● **Records for the task**
--- --- ---

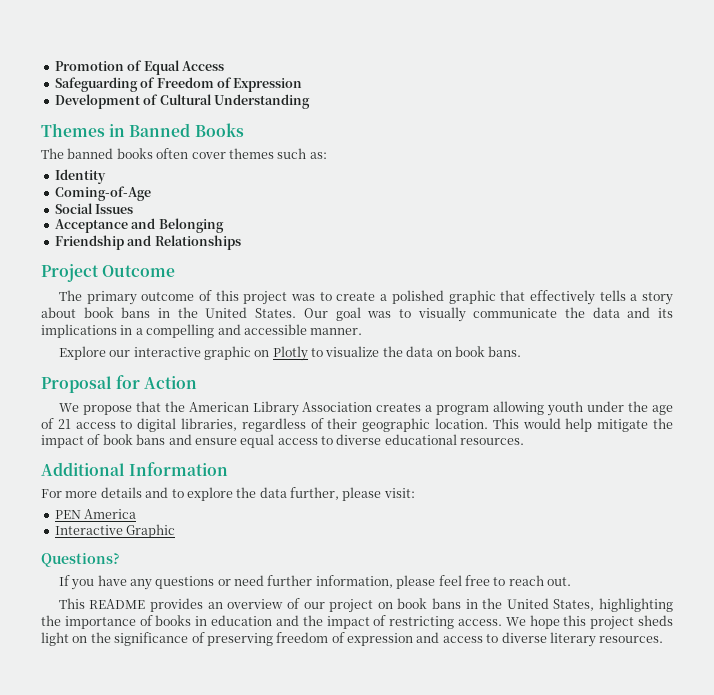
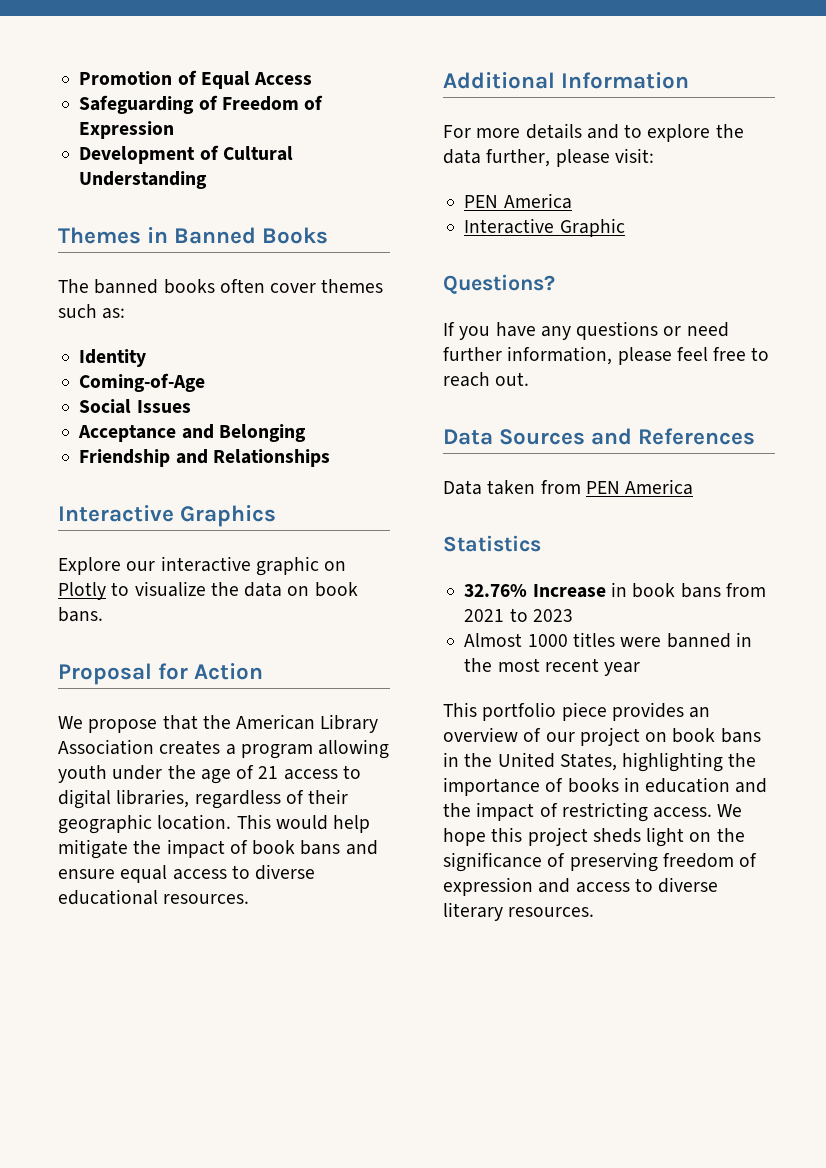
- Project Outcome
- The primary outcome of this project was to create a polished graphic that effectively tells a story about book bans in the United States. Our goal was to visually communicate the data and its implications in a compelling and accessible manner.
+ Interactive Graphics
- This README provides an overview of our project on book bans in the United States, highlighting the importance of books in education and the impact of restricting access.
+ Data Sources and References
+ Data taken from PEN America
+ Statistics
+ 32.76% Increase in book bans from 2021 to 2023
+ Almost 1000 titles were banned in the most recent year
+ This portfolio piece provides an overview of our project on book bans in the United States, highlighting the importance of books in education and the impact of restricting access.

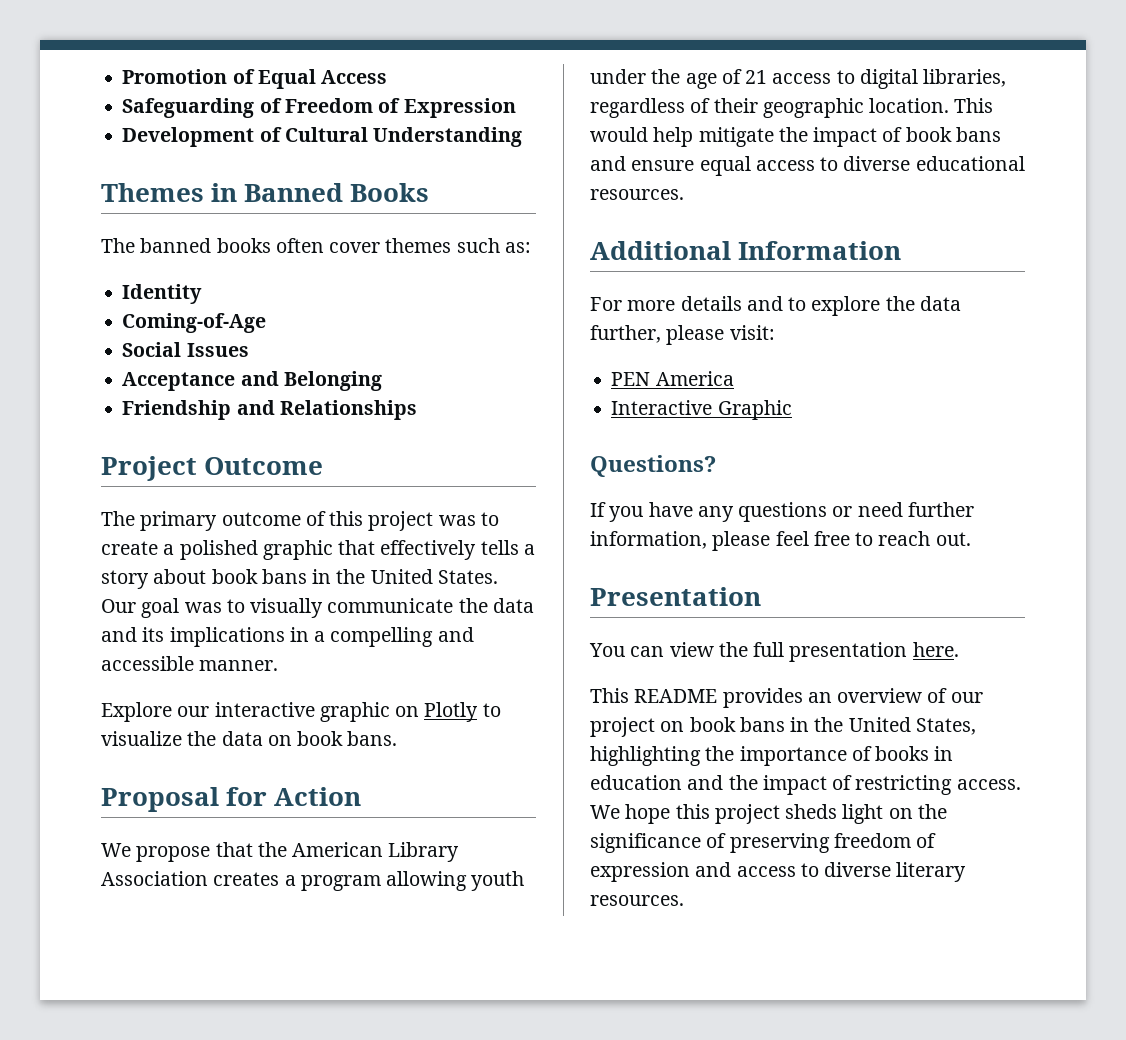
- Interactive Graphics
+ Project Outcome
+ The primary outcome of this project was to create a polished graphic that effectively tells a story about book bans in the United States. Our goal was to visually communicate the data and its implications in a compelling and accessible manner.
- Data Sources and References
- Data taken from PEN America
- Statistics
- 32.76% Increase in book bans from 2021 to 2023
- Almost 1000 titles were banned in the most recent year
- This portfolio piece provides an overview of our project on book bans in the United States, highlighting the importance of books in education and the impact of restricting access.
+ Presentation
+ You can view the full presentation here.
+ This README provides an overview of our project on book bans in the United States, highlighting the importance of books in education and the impact of restricting access.

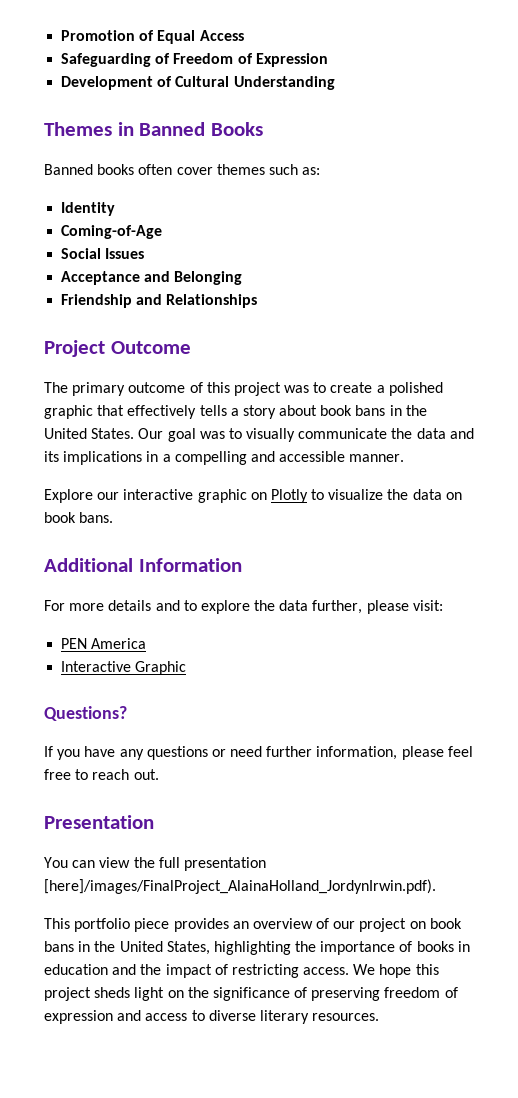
- The banned books often cover themes such as:
+ Banned books often cover themes such as:
- Proposal for Action
- We propose that the American Library Association creates a program allowing youth under the age of 21 access to digital libraries, regardless of their geographic location. This would help mitigate the impact of book bans and ensure equal access to diverse educational resources.
- You can view the full presentation here.
- This README provides an overview of our project on book bans in the United States, highlighting the importance of books in education and the impact of restricting access.
+ You can view the full presentation [here]/images/FinalProject_AlainaHolland_JordynIrwin.pdf).
+ This portfolio piece provides an overview of our project on book bans in the United States, highlighting the importance of books in education and the impact of restricting access.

--- --- ---

● **Task instructions**
Every line containing the word "Increase" must be copied from the material above.

● **Exercise answer**
+ 32.76% Increase in book bans from 2021 to 2023
- 32.76% Increase in book bans from 2021 to 2023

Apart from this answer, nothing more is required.